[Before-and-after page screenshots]
== == ==

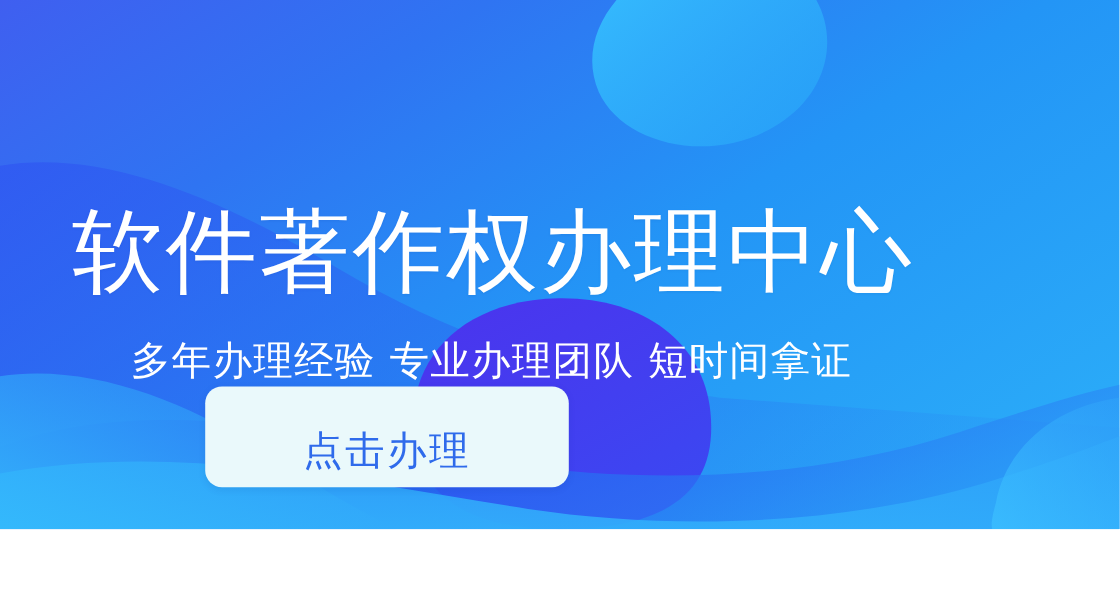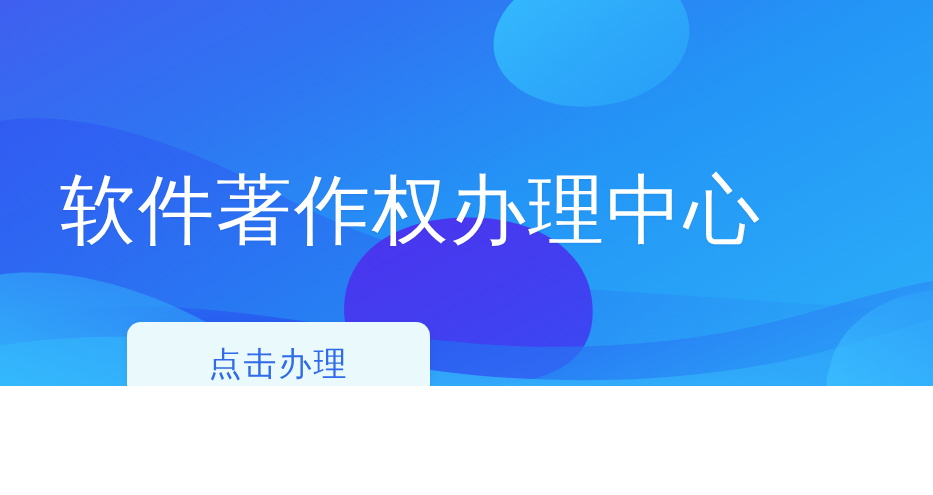--- a/index.html
+++ b/index.html
@@ -7,21 +7,21 @@
     padding: 0;
     background: #ffffff;
   }
   body {
     font-family: "DejaVu Sans", "Liberation Sans", sans-serif;
   }
 
   .banner {
     position: relative;
     width: 933px;
-    height: 386px;
+    height: 441px;
     overflow: hidden;
     background: linear-gradient(118deg, #3f5ff0 0%, #2f74f2 26%, #2395f6 58%, #27a6f7 80%, #2aaaf8 100%);
   }
 
   .bg-layer {
     position: absolute;
     inset: 0;
     width: 100%;
     height: 100%;
     display: block;
@@ -70,25 +70,26 @@
     width: 303px;
     height: 84px;
     border: none;
     border-radius: 14px;
     background: #eaf9fb;
     color: #2f6beb;
     font-family: "DejaVu Sans", "Liberation Sans", sans-serif;
     font-size: 33px;
     letter-spacing: 2px;
     line-height: 84px;
-    padding: 0;
+    padding: 12px;
     text-align: center;
     cursor: pointer;
     box-shadow: 0 2px 6px rgba(20, 50, 140, 0.10);
     white-space: nowrap;
+    margin-left: 44px;
   }
 </style>
 </head>
 <body>
 
 <div class="banner">
 
   <svg class="bg-layer" viewBox="0 0 933 495" preserveAspectRatio="none" xmlns="http://www.w3.org/2000/svg">
     <defs>
       <linearGradient id="gradBase" x1="0" y1="0" x2="1" y2="0.75">
@@ -143,19 +144,20 @@
 
     <path d="M0,352 C 70,340 150,372 216,420 C 262,454 300,478 330,495 L 0,495 Z" fill="url(#gradLeftCyan)"></path>
 
     <path d="M933,372 C 878,380 838,420 830,470 C 826,486 826,492 827,495 L 933,495 Z" fill="url(#gradRightCorner)"></path>
   </svg>
 
   <div class="content">
 
     <h1 class="title">软件著作权办理中心</h1>
 
+    <p class="subtitle">多年办理经验 专业办理团队 短时间拿证</p>
 
     <div class="btn-row">
       <button class="btn">点击办理</button>
     </div>
 
   </div>
 </div>
 
 </body></html>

== == ==

■ Task directions
Write the records out again verbatim and omit the pictures they contain.

■ Output
--- a/index.html
+++ b/index.html
@@ -7,21 +7,21 @@
     padding: 0;
     background: #ffffff;
   }
   body {
     font-family: "DejaVu Sans", "Liberation Sans", sans-serif;
   }
 
   .banner {
     position: relative;
     width: 933px;
-    height: 386px;
+    height: 441px;
     overflow: hidden;
     background: linear-gradient(118deg, #3f5ff0 0%, #2f74f2 26%, #2395f6 58%, #27a6f7 80%, #2aaaf8 100%);
   }
 
   .bg-layer {
     position: absolute;
     inset: 0;
     width: 100%;
     height: 100%;
     display: block;
@@ -70,25 +70,26 @@
     width: 303px;
     height: 84px;
     border: none;
     border-radius: 14px;
     background: #eaf9fb;
     color: #2f6beb;
     font-family: "DejaVu Sans", "Liberation Sans", sans-serif;
     font-size: 33px;
     letter-spacing: 2px;
     line-height: 84px;
-    padding: 0;
+    padding: 12px;
     text-align: center;
     cursor: pointer;
     box-shadow: 0 2px 6px rgba(20, 50, 140, 0.10);
     white-space: nowrap;
+    margin-left: 44px;
   }
 </style>
 </head>
 <body>
 
 <div class="banner">
 
   <svg class="bg-layer" viewBox="0 0 933 495" preserveAspectRatio="none" xmlns="http://www.w3.org/2000/svg">
     <defs>
       <linearGradient id="gradBase" x1="0" y1="0" x2="1" y2="0.75">
@@ -143,19 +144,20 @@
 
     <path d="M0,352 C 70,340 150,372 216,420 C 262,454 300,478 330,495 L 0,495 Z" fill="url(#gradLeftCyan)"></path>
 
     <path d="M933,372 C 878,380 838,420 830,470 C 826,486 826,492 827,495 L 933,495 Z" fill="url(#gradRightCorner)"></path>
   </svg>
 
   <div class="content">
 
     <h1 class="title">软件著作权办理中心</h1>
 
+    <p class="subtitle">多年办理经验 专业办理团队 短时间拿证</p>
 
     <div class="btn-row">
       <button class="btn">点击办理</button>
     </div>
 
   </div>
 </div>
 
 </body></html>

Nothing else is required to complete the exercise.